Was meine ich mit menschlicher Evolution?

Der Evolutionsweg des Menschen verlief in eine Richtung, welche sich von derjenigen der ihm verwandten Säugetiere prägnant unterscheidet.


Die Säugetiere ordneten sich in die auf der Erde vorhandenen Umweltgegebenheiten ein und passten sich in ihrem Verhalten und ihrer Körpergestalt an die Daseinsbedingungen an.

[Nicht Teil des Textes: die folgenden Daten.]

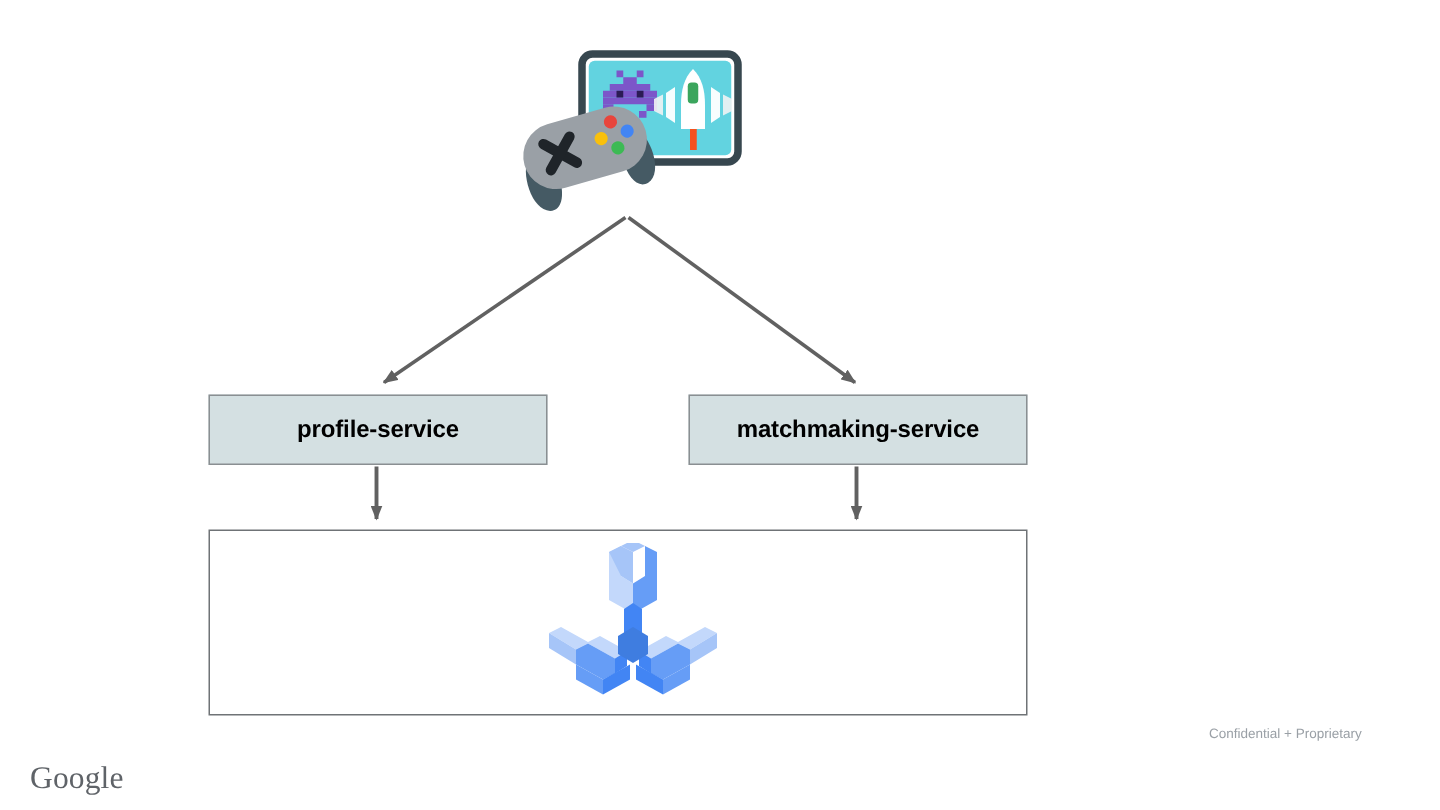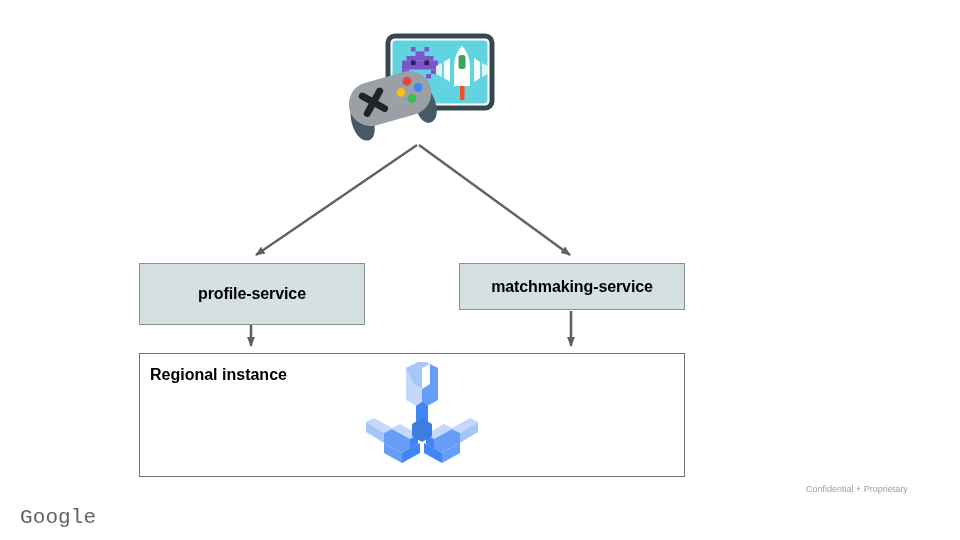"profile-service" #box-profile { height: 62px -> 47px }
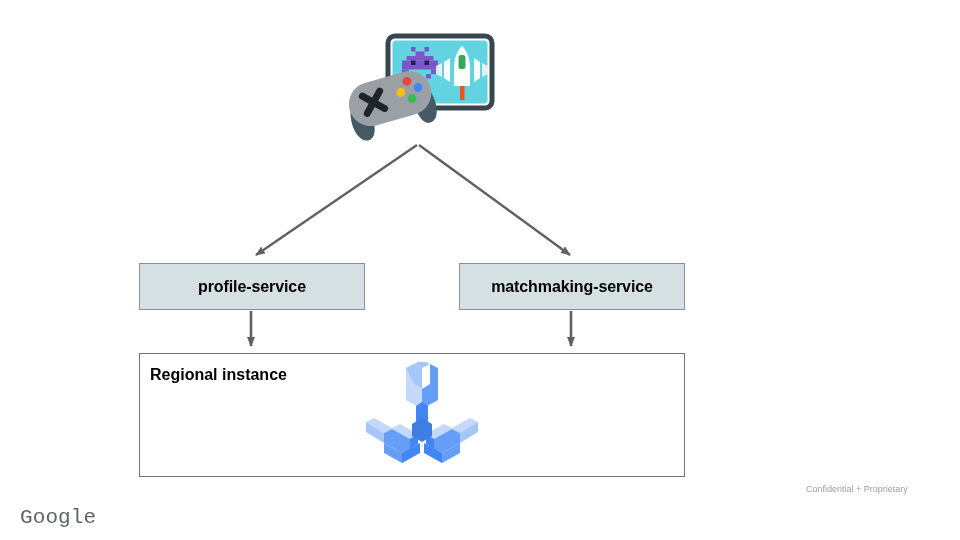"Regional instance" div { html: <div>Regional instance</div> -> none }
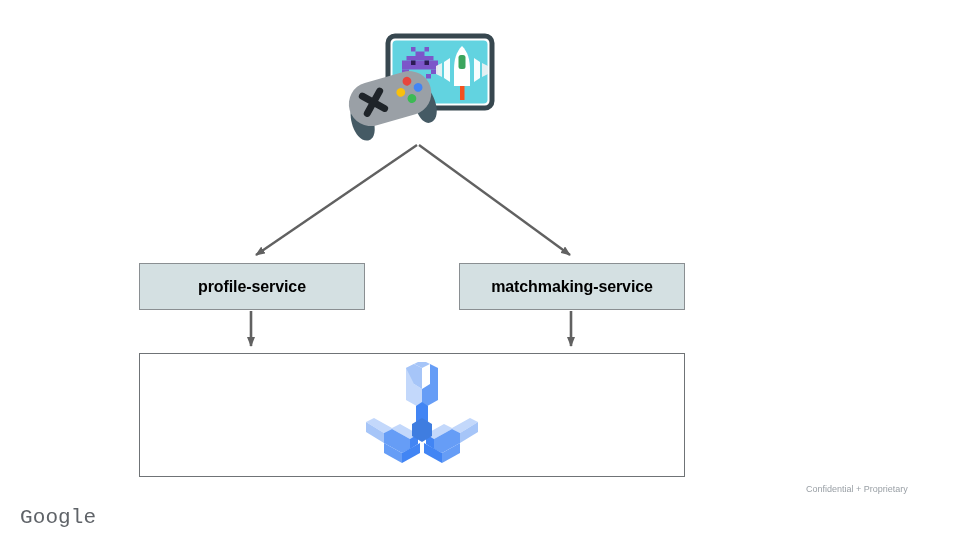"Google" #google-logo { font-family: Liberation Mono, monospace -> Liberation Serif, serif }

Im Gegensatz dazu hat sich der Mensch im Lauf seiner Entwicklung von dieser Abhängigkeit gelöst. Durch Steigerung seiner seelisch-geistigen Fähigkeiten erlangte er die Möglichkeit, sich vom Zwang der äußeren Umstände frei zu machen. Dabei kommt der verlängerten Kindheits- und Jugendzeit eine grundlegende Bedeutung zu. Durch die elterliche Fürsorge bleibt der junge Mensch lange davor bewahrt, sich den rauen Lebensbedingungen, das heißt dem Kampf ums Dasein, exponieren zu müssen. In dieser behüteten Zeit entwickelt der junge Mensch die seelischen und geistigen Kräfte, durch die er eine neue Daseinsstufe erringt. Alle die Eigenschaften, der aufrechte Gang, der freie Gebrauch der Hände, die hohe Stufe seiner Großhirnentfaltung, die Sprache, die Ablösung des instinktgebundenen Verhaltens durch ein dem Denkvermögen entspringendes Handeln, konnten nur auf Grundlage der behüteten Kindheit und Jugend sich ausbilden.


Aus: Friedrich Kipp, Die Evolution des Menschen im Hinblick auf seine lange Jugendzeit, Stuttgart 1991.